I am testing simple PySpark functions locally in JupyterLab using Python 3.9.10 in a conda-forge environment on Windows 10.
Setup:
from pyspark import SparkConf, SparkContext
conf = SparkConf().setMaster("local[4]").setAppName("PySpark_Test")
sc = SparkContext(conf=conf) # Default SparkContext
# Verify SparkContext
print(sc)
# Print the Spark version of SparkContext
print("The version of Spark Context in the PySpark shell is:", sc.version)
# Print the Python version of SparkContext
print("The Python version of Spark Context in the PySpark shell is:", sc.pythonVer)

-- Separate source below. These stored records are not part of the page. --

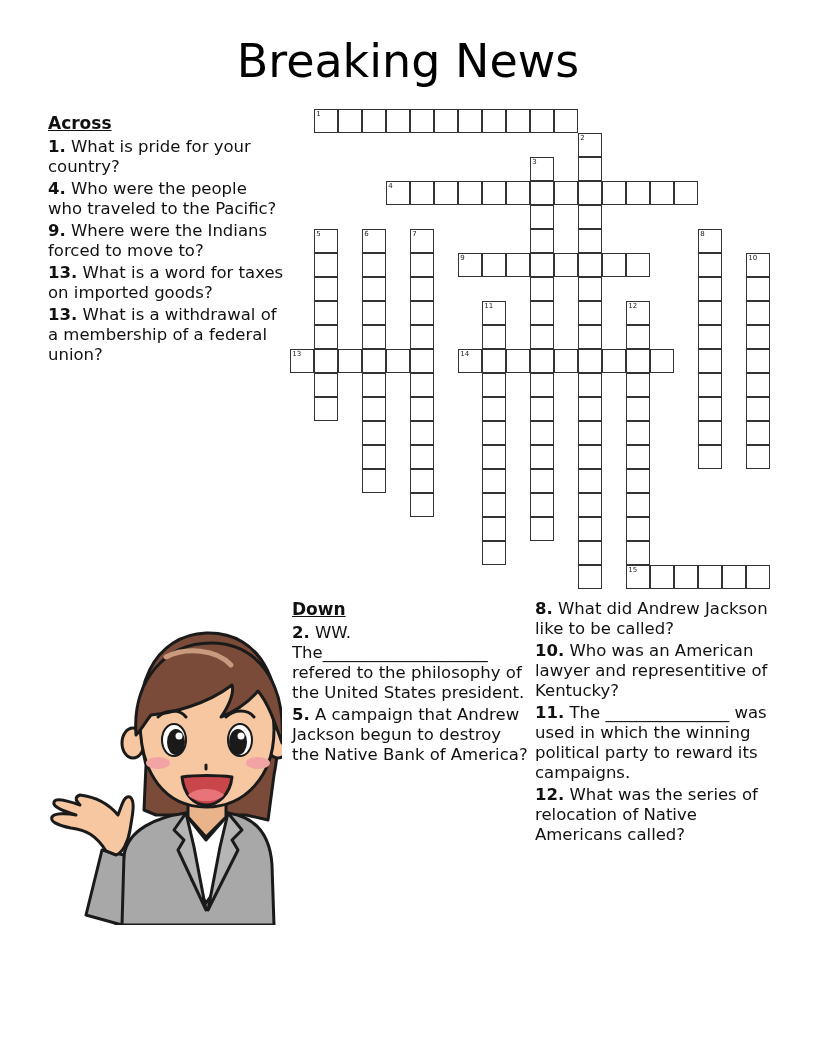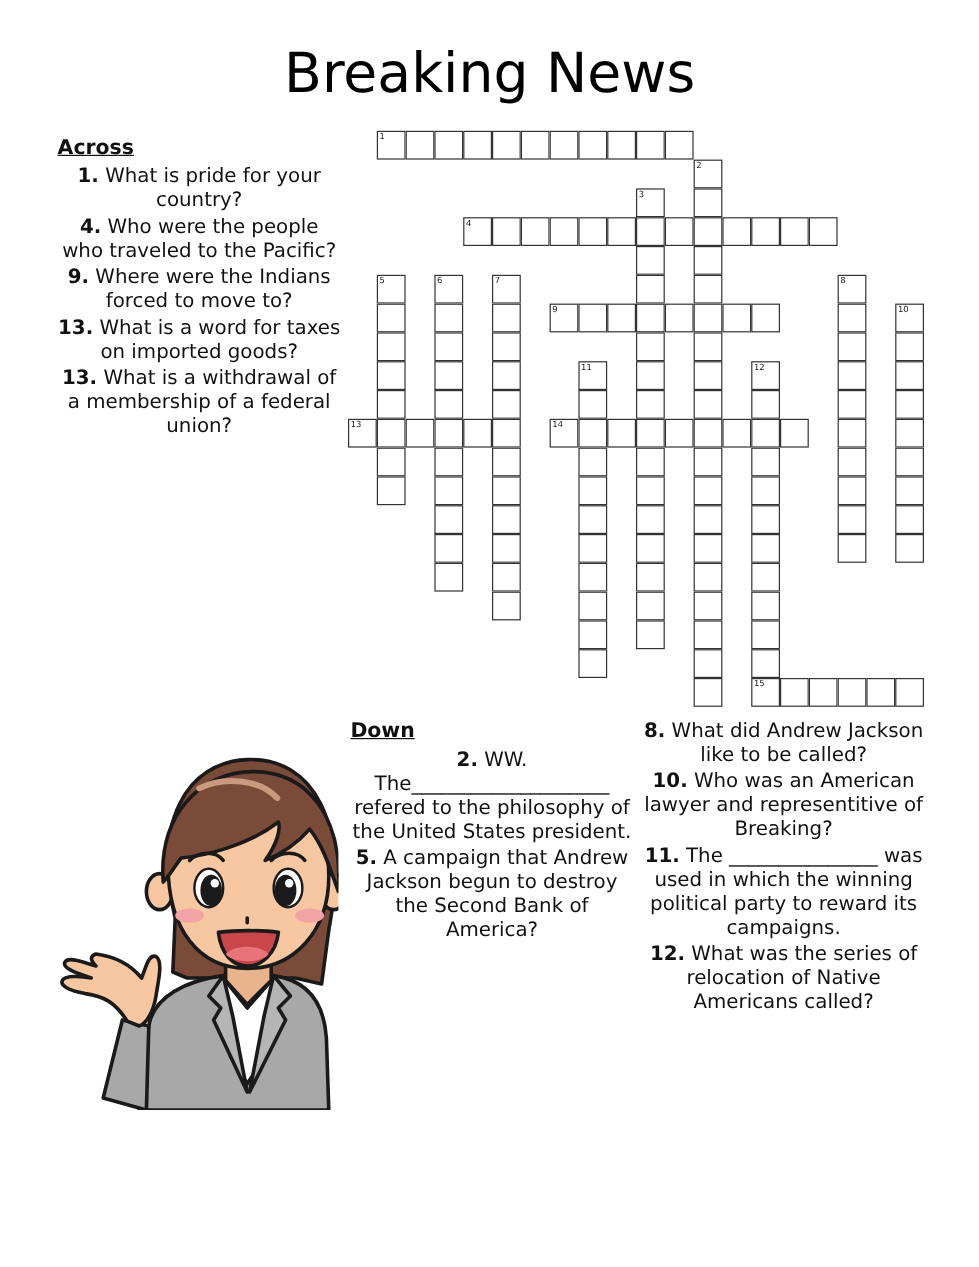--- a/index.html
+++ b/index.html
@@ -2,21 +2,21 @@
 <html><head>
 <meta charset="utf-8">
 <style>
   html, body { margin:0; padding:0; background:#ffffff; }
   body { width:816px; height:1056px; position:relative; overflow:hidden;
          font-family:"DejaVu Sans", sans-serif; color:#111; }
   .title { position:absolute; left:0; width:816px; top:34px; text-align:center;
            font-size:46px; font-family:"DejaVu Sans", sans-serif; letter-spacing:0px; color:#000; }
   .clues { position:absolute; font-size:16.5px; line-height:20px; color:#111; }
   .clues h2 { margin:0 0 4px 0; font-size:17px; font-weight:bold; text-decoration:underline; line-height:20px; }
-  .clue { margin:0 0 2px 0;text-align:center; }
+  .clue { margin:0 0 2px 0; }
   .clue .num { font-weight:bold; }
   #across { left:48px; top:113px; width:236px; }
   #down1 { left:292px; top:599px; width:236px; }
   #down2 { left:535px; top:599px; width:236px; }
   #grid { position:absolute; left:0; top:0; width:816px; height:600px; }
   .cell { position:absolute; width:24px; height:24px; box-sizing:border-box;
           border:1.5px solid #333; background:#fff; margin-left:-0.75px; margin-top:-0.75px; }
   .cell .n { position:absolute; left:1px; top:0px; font-size:7px; line-height:8px; color:#222;
              font-family:"DejaVu Sans", sans-serif; }
   #girl { position:absolute; left:46px; top:625px; width:236px; height:300px; }
@@ -213,26 +213,26 @@
   <div class="clue"><span class="num">1.</span><span> What is pride for your country?</span></div>
   <div class="clue"><span class="num">4.</span><span> Who were the people who traveled to the Pacific?</span></div>
   <div class="clue"><span class="num">9.</span><span> Where were the Indians forced to move to?</span></div>
   <div class="clue"><span class="num">13.</span><span> What is a word for taxes on imported goods?</span></div>
   <div class="clue"><span class="num">13.</span><span> What is a withdrawal of a membership of a federal union?</span></div>
 </div>
 
 <div id="down1" class="clues">
   <h2>Down</h2>
   <div class="clue"><span class="num">2.</span><span> WW. The____________________ refered to the philosophy of the United States president.</span></div>
-  <div class="clue"><span class="num">5.</span><span> A campaign that Andrew Jackson begun to destroy the Second Bank of America?</span></div>
+  <div class="clue"><span class="num">5.</span><span> A campaign that Andrew Jackson begun to destroy the Native Bank of America?</span></div>
 </div>
 
 <div id="down2" class="clues">
   <div class="clue"><span class="num">8.</span><span> What did Andrew Jackson like to be called?</span></div>
-  <div class="clue"><span class="num">10.</span><span> Who was an American lawyer and representitive of Breaking?</span></div>
+  <div class="clue"><span class="num">10.</span><span> Who was an American lawyer and representitive of Kentucky?</span></div>
   <div class="clue"><span class="num">11.</span><span> The _______________ was used in which the winning political party to reward its campaigns.</span></div>
   <div class="clue"><span class="num">12.</span><span> What was the series of relocation of Native Americans called?</span></div>
 </div>
 
 <div id="girl">
   <svg width="236" height="300" viewBox="0 0 236 300" xmlns="http://www.w3.org/2000/svg">
     <g stroke="#1a1a1a" stroke-width="3" stroke-linejoin="round" stroke-linecap="round">
 
       <path d="M100 140 C80 60 110 10 160 8 C215 6 245 60 228 150 L222 195 L200 190 L110 190 L98 185 Z" fill="#7b4b3a"></path>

# Print Master of SparkContext: URL of the cluster or “local” string to run in local mode
print("The master of Spark Context in the PySpark shell is:", sc.master)
# Print name of SparkContext
print("The appName of Spark Context is:", sc.appName)
Output:
<SparkContext master=local[4] appName=PySpark_Test>
The version of Spark Context in the PySpark shell is: 3.2.1
The Python version of Spark Context in the PySpark shell is: 3.9
The master of Spark Context in the PySpark shell is: local[4]
The appName of Spark Context is: PySpark_Test
# Create a Python list of numbers from 1 to 10
numb = [*range(1, 11)]
# Load the list into PySpark
numbRDD = sc.parallelize(numb)
numbRDD.collect()
Output:
[1, 2, 3, 4, 5, 6, 7, 8, 9, 10]
type(numbRDD)
Output:
pyspark.rdd.RDD
cubedRDD = numbRDD.map(lambda x: x**3)
type(cubedRDD)
Output:
pyspark.rdd.PipelinedRDD
Everything above works fine.
I am getting crashing when I run almost any action on this very small cubedRDD.
These actions will crash:
- cubedRDD.collect()
- cubedRDD.first()
- cubedRDD.take(2)
- cubedRDD.count()
Error excerpt:
Py4JJavaError: An error occurred while calling z:org.apache.spark.api.python.PythonRDD.collectAndServe. : org.apache.spark.SparkException: Job aborted due to stage failure: Task 3 in stage 8.0 failed 1 times, most recent failure: Lost task 3.0 in stage 8.0 (TID 30) (10.0.0.236 executor driver): org.apache.spark.SparkException: Python worker failed to connect back. ...
Caused by: java.net.SocketTimeoutException: Accept timed out ...
Caused by: org.apache.spark.SparkException: Python worker failed to connect back. ...
What is going wrong here?
CodePudding user response:
I solved the problem by setting the PYSPARK_PYTHON environment variable to point to the python.exe in my conda-forge environment (Miniconda).
PYSPARK_PYTHON = C:\Users\Me\Miniconda3\envs\spark39\python.exe
I finally found this page in the PySpark docs that told me about that env variable. No other tutorial or installation instructions for PySpark I have found mentioned that variable.
I also turned off the App Execution Aliases for "App Installer" for python.exe and python3.exe. I only have Python installed via Miniconda.
Everything is running fine with jdk1.8.0_321 installed.